What is required:
When you reach the line containing "box-shadow:0 2px 6px" in the records below, start copying exactly, and stop once you have copied the line containing "-130,35 +130,35 @@".

Information:
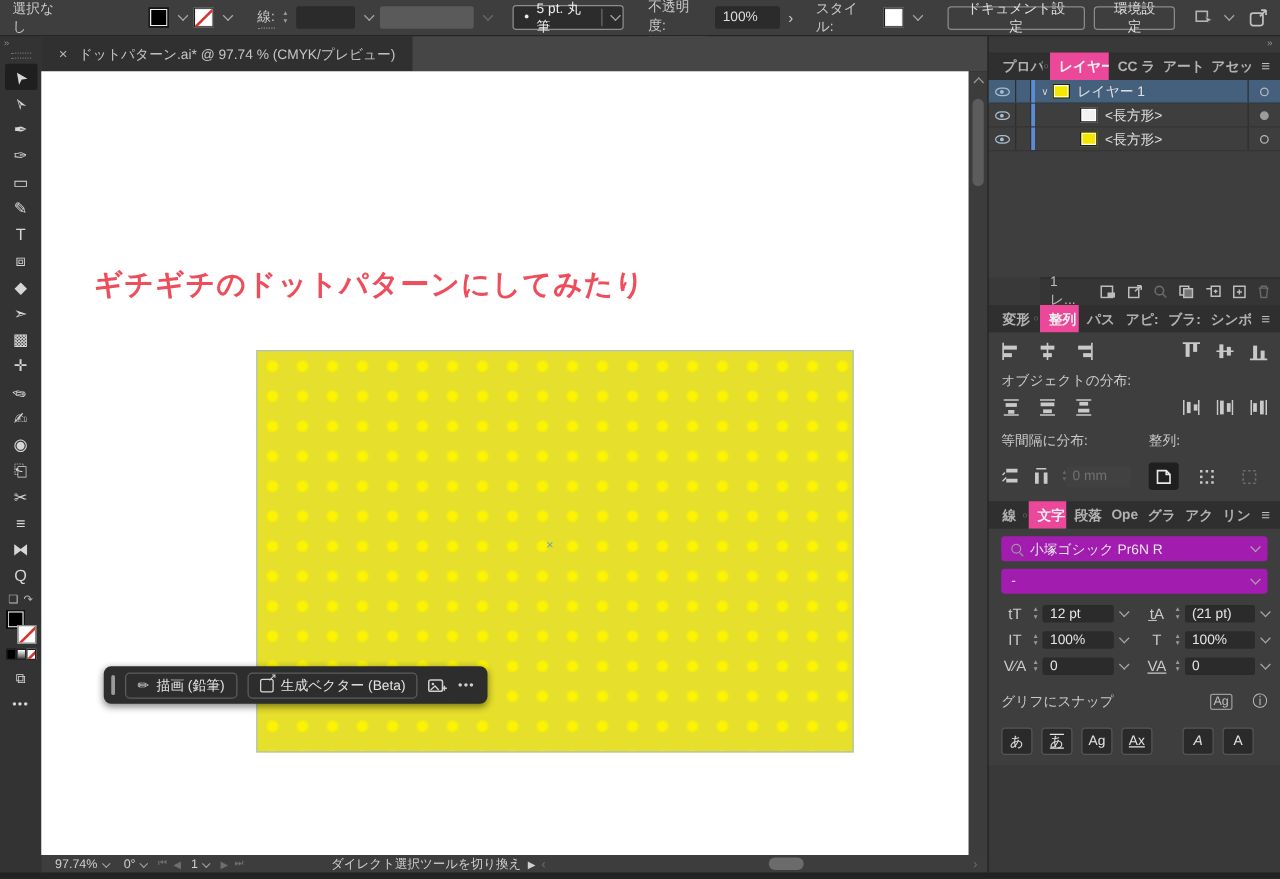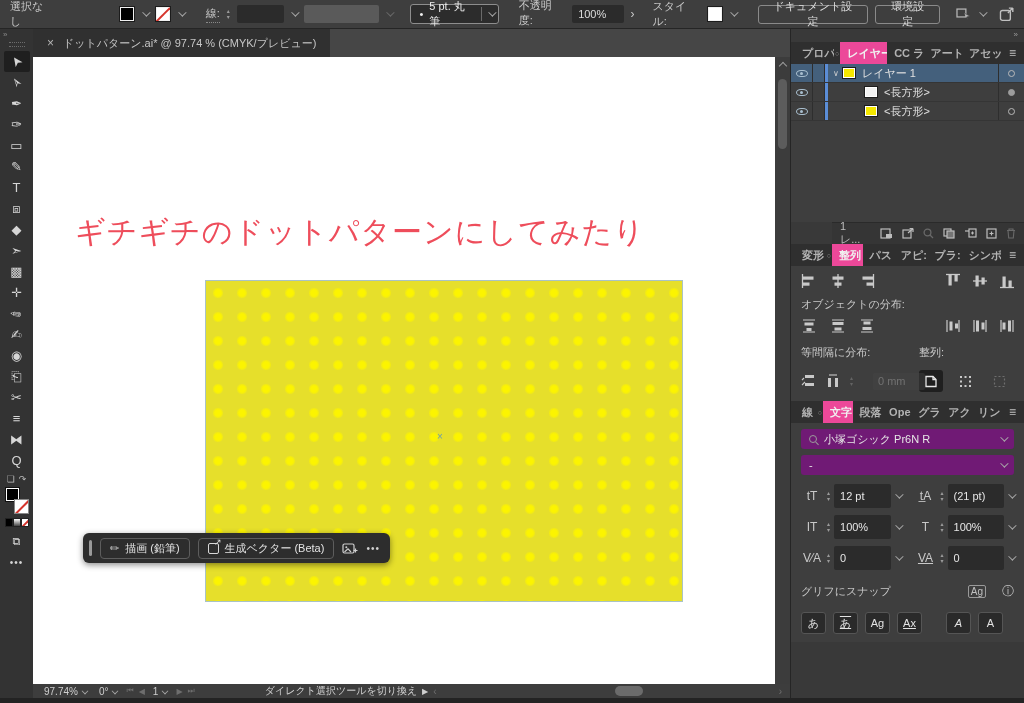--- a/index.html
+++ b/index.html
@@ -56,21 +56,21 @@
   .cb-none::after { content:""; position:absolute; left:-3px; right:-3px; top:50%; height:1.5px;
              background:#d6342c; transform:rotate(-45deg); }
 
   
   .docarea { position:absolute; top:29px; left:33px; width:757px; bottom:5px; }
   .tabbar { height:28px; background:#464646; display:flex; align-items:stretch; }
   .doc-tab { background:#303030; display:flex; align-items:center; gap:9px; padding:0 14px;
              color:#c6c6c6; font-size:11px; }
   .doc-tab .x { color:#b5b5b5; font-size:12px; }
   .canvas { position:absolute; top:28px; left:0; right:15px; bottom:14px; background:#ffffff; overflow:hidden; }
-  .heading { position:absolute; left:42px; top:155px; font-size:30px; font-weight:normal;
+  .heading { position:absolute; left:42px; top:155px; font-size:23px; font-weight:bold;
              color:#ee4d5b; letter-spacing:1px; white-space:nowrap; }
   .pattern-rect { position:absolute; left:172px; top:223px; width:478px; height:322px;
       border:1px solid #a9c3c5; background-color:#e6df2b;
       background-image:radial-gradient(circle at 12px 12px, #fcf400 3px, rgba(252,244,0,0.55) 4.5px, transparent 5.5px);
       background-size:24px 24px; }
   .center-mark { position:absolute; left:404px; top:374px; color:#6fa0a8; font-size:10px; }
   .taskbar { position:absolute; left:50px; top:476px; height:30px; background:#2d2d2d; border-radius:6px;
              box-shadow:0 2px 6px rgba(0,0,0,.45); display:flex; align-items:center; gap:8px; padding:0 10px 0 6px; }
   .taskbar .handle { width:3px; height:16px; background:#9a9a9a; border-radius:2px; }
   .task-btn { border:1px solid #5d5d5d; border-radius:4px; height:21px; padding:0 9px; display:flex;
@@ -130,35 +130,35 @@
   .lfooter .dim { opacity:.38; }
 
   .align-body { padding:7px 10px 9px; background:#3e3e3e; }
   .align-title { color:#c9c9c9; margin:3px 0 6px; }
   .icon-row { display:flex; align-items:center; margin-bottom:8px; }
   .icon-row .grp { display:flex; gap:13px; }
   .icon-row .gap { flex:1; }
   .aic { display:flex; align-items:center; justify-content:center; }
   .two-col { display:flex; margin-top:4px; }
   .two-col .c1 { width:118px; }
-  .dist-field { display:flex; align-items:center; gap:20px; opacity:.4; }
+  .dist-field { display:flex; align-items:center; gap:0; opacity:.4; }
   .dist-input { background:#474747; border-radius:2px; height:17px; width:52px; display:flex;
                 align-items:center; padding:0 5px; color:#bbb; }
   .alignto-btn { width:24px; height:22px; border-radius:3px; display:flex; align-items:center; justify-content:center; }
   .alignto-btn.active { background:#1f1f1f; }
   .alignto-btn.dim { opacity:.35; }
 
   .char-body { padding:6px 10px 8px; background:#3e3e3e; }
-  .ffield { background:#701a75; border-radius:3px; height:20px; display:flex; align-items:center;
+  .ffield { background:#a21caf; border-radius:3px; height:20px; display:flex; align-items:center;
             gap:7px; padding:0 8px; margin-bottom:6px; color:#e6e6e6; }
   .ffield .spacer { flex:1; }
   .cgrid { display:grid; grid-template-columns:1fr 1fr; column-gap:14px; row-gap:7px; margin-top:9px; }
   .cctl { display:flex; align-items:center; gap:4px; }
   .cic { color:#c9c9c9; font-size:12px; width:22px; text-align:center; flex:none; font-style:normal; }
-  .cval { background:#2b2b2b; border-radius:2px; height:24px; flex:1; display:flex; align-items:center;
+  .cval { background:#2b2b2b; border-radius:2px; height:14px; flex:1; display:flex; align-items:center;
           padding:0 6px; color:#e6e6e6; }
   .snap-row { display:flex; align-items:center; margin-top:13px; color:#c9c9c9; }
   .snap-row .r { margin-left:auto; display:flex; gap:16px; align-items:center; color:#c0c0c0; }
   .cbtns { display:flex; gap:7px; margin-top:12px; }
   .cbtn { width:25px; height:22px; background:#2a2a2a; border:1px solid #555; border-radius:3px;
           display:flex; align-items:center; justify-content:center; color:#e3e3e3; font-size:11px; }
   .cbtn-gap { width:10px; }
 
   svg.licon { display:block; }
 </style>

Response box:
              box-shadow:0 2px 6px rgba(0,0,0,.45); display:flex; align-items:center; gap:8px; padding:0 10px 0 6px; }
   .taskbar .handle { width:3px; height:16px; background:#9a9a9a; border-radius:2px; }
   .task-btn { border:1px solid #5d5d5d; border-radius:4px; height:21px; padding:0 9px; display:flex;
@@ -130,35 +130,35 @@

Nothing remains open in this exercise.